YOUR OBJECTIVE
Using the data below, copy every line that contains the word "heading".
↓
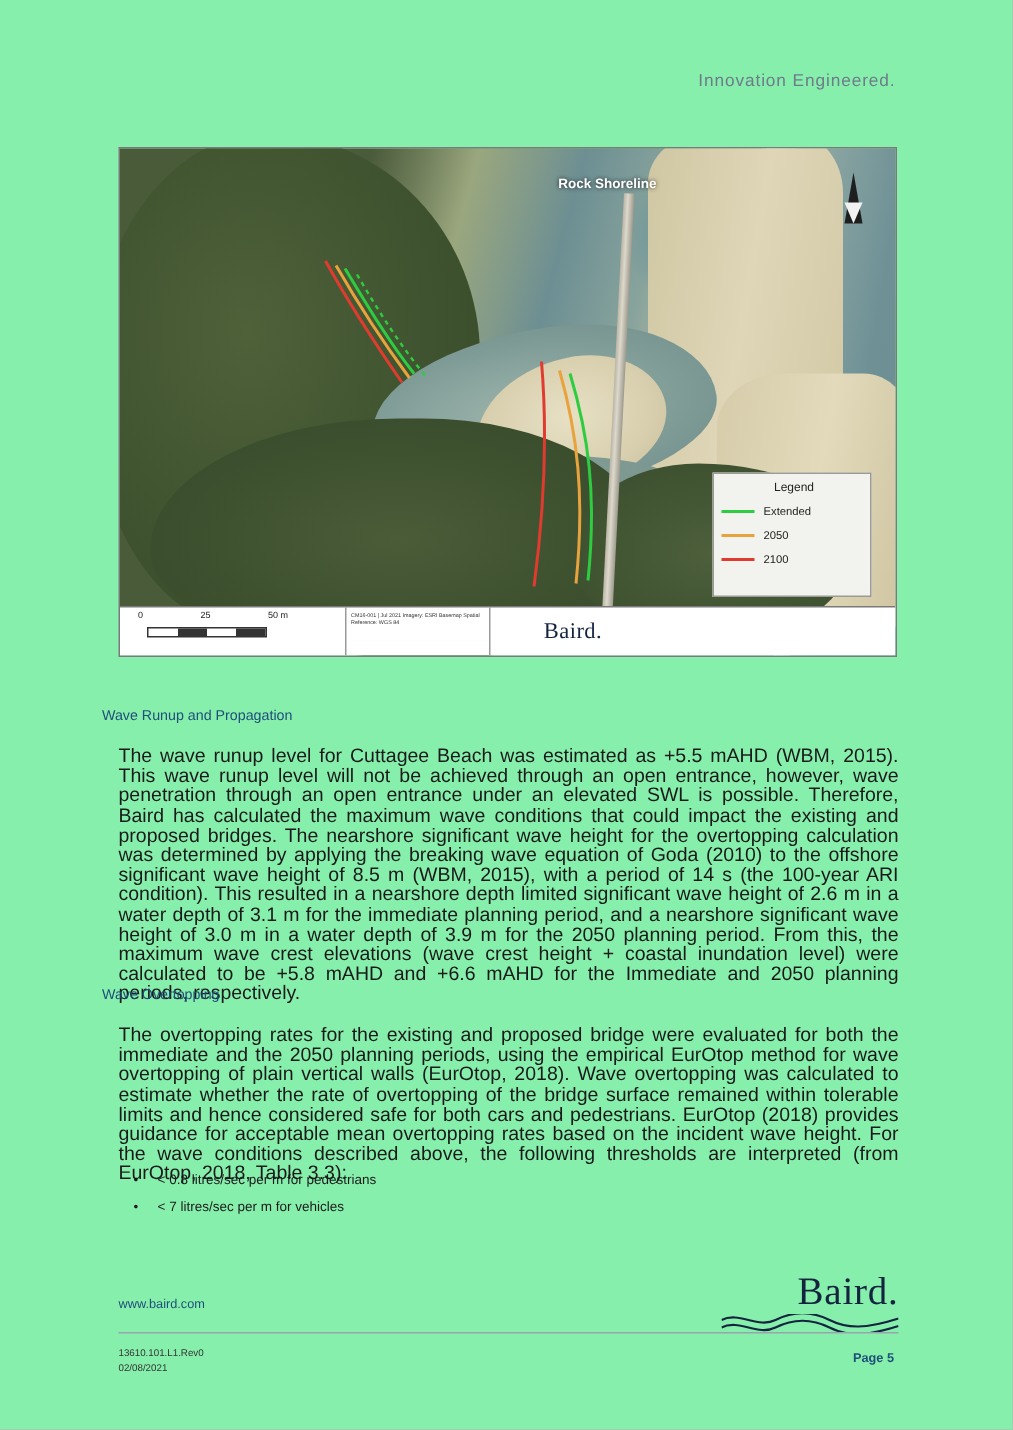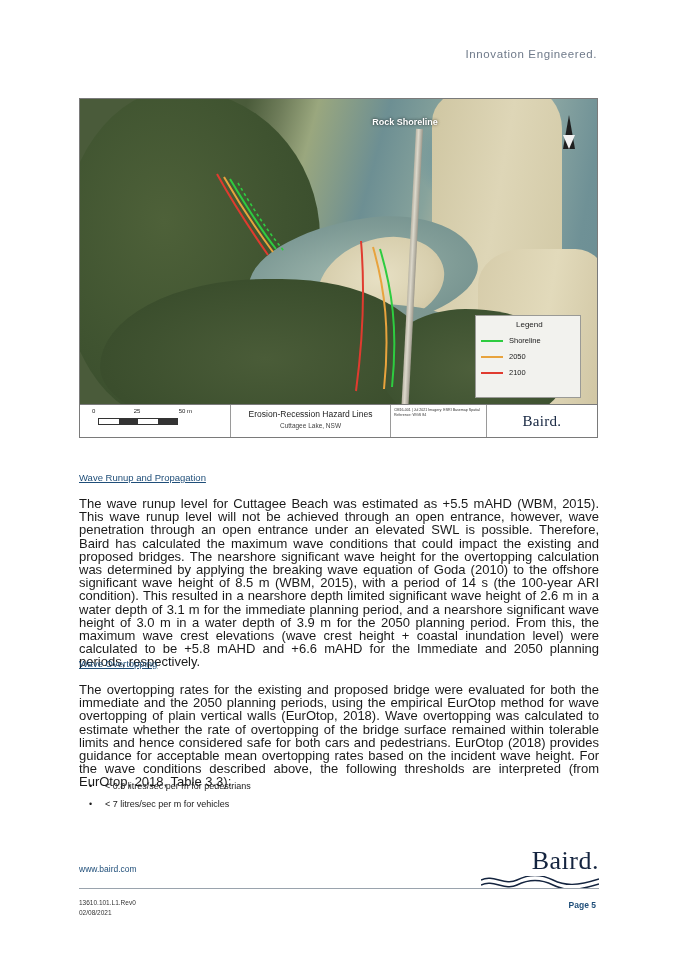--- a/index.html
+++ b/index.html
@@ -7,21 +7,21 @@
     padding: 0;
     background: #b8b8b8;
   }
   body {
     font-family: "Liberation Sans", sans-serif;
   }
   .page {
     position: relative;
     width: 675px;
     height: 953px;
-    background: #ffffff;
+    background: #86efac;
     overflow: hidden;
   }
   .tagline {
     position: absolute;
     top: 48px;
     right: 78px;
     font-size: 11.5px;
     color: #6f7a8a;
     letter-spacing: 0.6px;
     font-family: "Liberation Sans", sans-serif;
@@ -224,24 +224,23 @@
     position: absolute;
     left: 79px;
     top: 448px;
     width: 520px;
     font-size: 9.5px;
     font-weight: bold;
     color: #1f4e79;
   }
   .h3 {
     position: absolute;
-    left: 79px;
+    left: 68px;
     font-size: 9.5px;
     color: #1f4e79;
-    text-decoration: underline;
   }
   .para {
     position: absolute;
     left: 79px;
     width: 520px;
     font-size: 13px;
     color: #1a1a1a;
     line-height: 13.2px;
     text-align: justify;
   }
@@ -347,45 +346,41 @@
 
       <div class="map-label" style="left:290px; top:18px; width:70px;">
         <span>Rock Shoreline</span>
       </div>
       <div class="north-arrow"></div>
 
       <div class="legend">
         <div class="legend-title">Legend</div>
         <div class="legend-row">
           <span class="legend-swatch" style="background:#2ecc40"></span>
-          <span>Shoreline</span>
+          <span>Extended</span>
         </div>
         <div class="legend-row">
           <span class="legend-swatch" style="background:#e8a33d"></span>
           <span>2050</span>
         </div>
         <div class="legend-row">
           <span class="legend-swatch" style="background:#e03b2f"></span>
           <span>2100</span>
         </div>
       </div>
     </div>
 
     <div class="fig-strip">
       <div class="strip-scale">
         <div class="scale-ticks">
           <span>0</span>
           <span>25</span>
           <span>50 m</span>
         </div>
         <div class="scalebar"></div>
-      </div>
-      <div class="strip-title">
-        <div class="t1">Erosion-Recession Hazard Lines</div>
-        <div class="t2">Cuttagee Lake, NSW</div>
       </div>
       <div class="strip-credit">CM16-001 | Jul 2021
 Imagery: ESRI Basemap
 Spatial Reference: WGS 84</div>
       <div class="strip-logo">Baird.</div>
     </div>
   </div>
 
 
   <div class="h3" style="top:472px;">Wave Runup and Propagation</div>

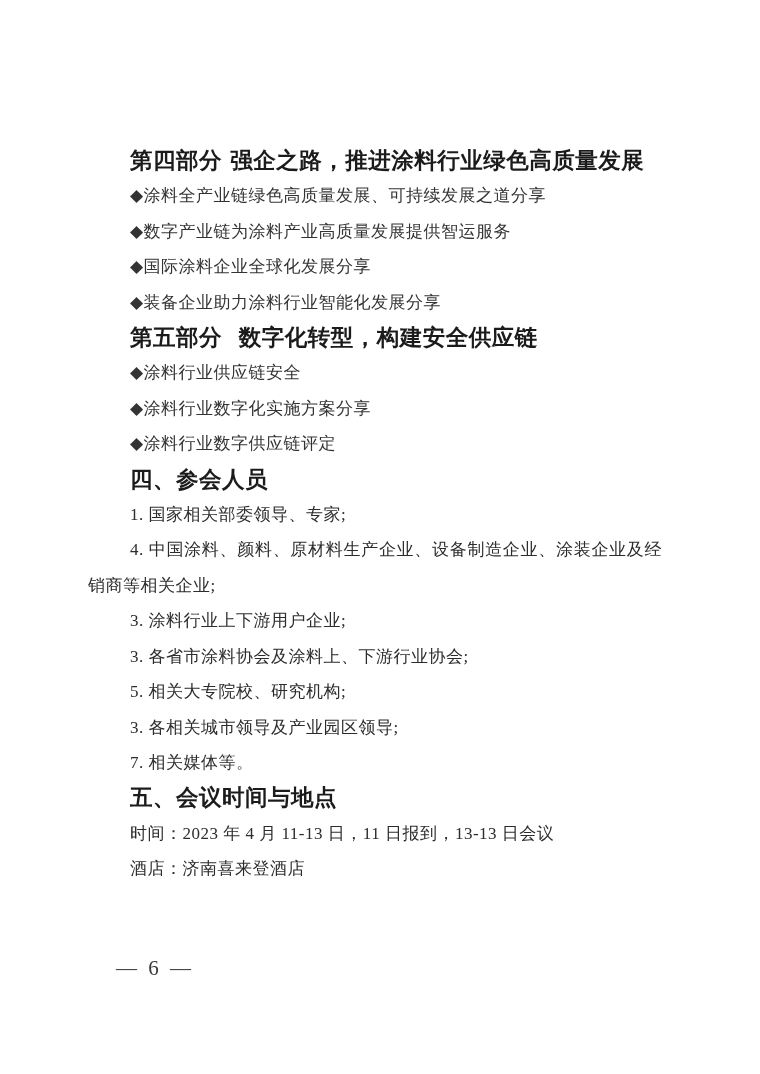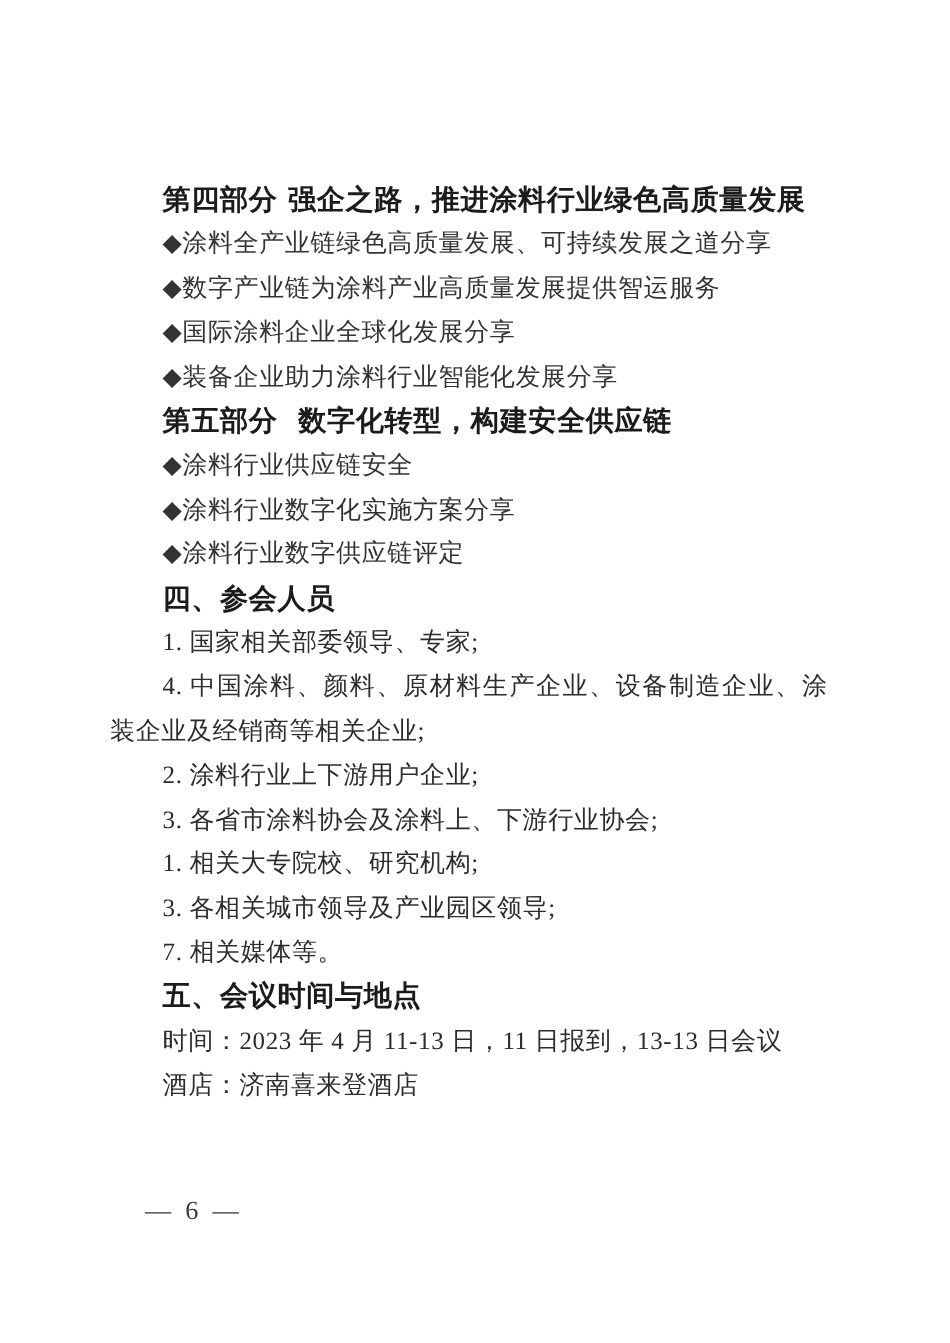--- a/index.html
+++ b/index.html
@@ -16,21 +16,21 @@
     background: #ffffff;
     font-family: "Liberation Serif", "DejaVu Serif", serif;
   }
   .content {
     position: absolute;
     top: 143px;
     left: 88px;
     width: 574px;
   }
   .line {
-    font-size: 20px;
+    font-size: 17px;
     line-height: 35.4px;
     color: #2c2c2c;
     text-indent: 42px;
     white-space: pre-wrap;
     letter-spacing: 0.5px;
   }
   .heading {
     font-family: "DejaVu Sans", "Liberation Sans", sans-serif;
     font-weight: bold;
     color: #1b1b1b;
@@ -69,23 +69,23 @@
     <p class="line heading">第五部分  数字化转型，构建安全供应链</p>
 
     <p class="line bullet-line">◆涂料行业供应链安全</p>
     <p class="line bullet-line">◆涂料行业数字化实施方案分享</p>
     <p class="line bullet-line">◆涂料行业数字供应链评定</p>
 
     <p class="line heading">四、参会人员</p>
 
     <p class="line">1. 国家相关部委领导、专家;</p>
     <p class="line wrap-justify">4. 中国涂料、颜料、原材料生产企业、设备制造企业、涂装企业及经销商等相关企业;</p>
-    <p class="line">2. 涂料行业上下游用户企业;</p>
+    <p class="line">3. 涂料行业上下游用户企业;</p>
     <p class="line">3. 各省市涂料协会及涂料上、下游行业协会;</p>
-    <p class="line">1. 相关大专院校、研究机构;</p>
+    <p class="line">5. 相关大专院校、研究机构;</p>
     <p class="line">3. 各相关城市领导及产业园区领导;</p>
     <p class="line">7. 相关媒体等。</p>
 
     <p class="line heading">五、会议时间与地点</p>
 
     <p class="line">时间：2023 年 4 月 11-13 日，11 日报到，13-13 日会议</p>
     <p class="line">酒店：济南喜来登酒店</p>
 
   </div>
↑
ANSWER FOR THE TASK
   .heading {
     <p class="line heading">第五部分  数字化转型，构建安全供应链</p>
     <p class="line heading">四、参会人员</p>
     <p class="line heading">五、会议时间与地点</p>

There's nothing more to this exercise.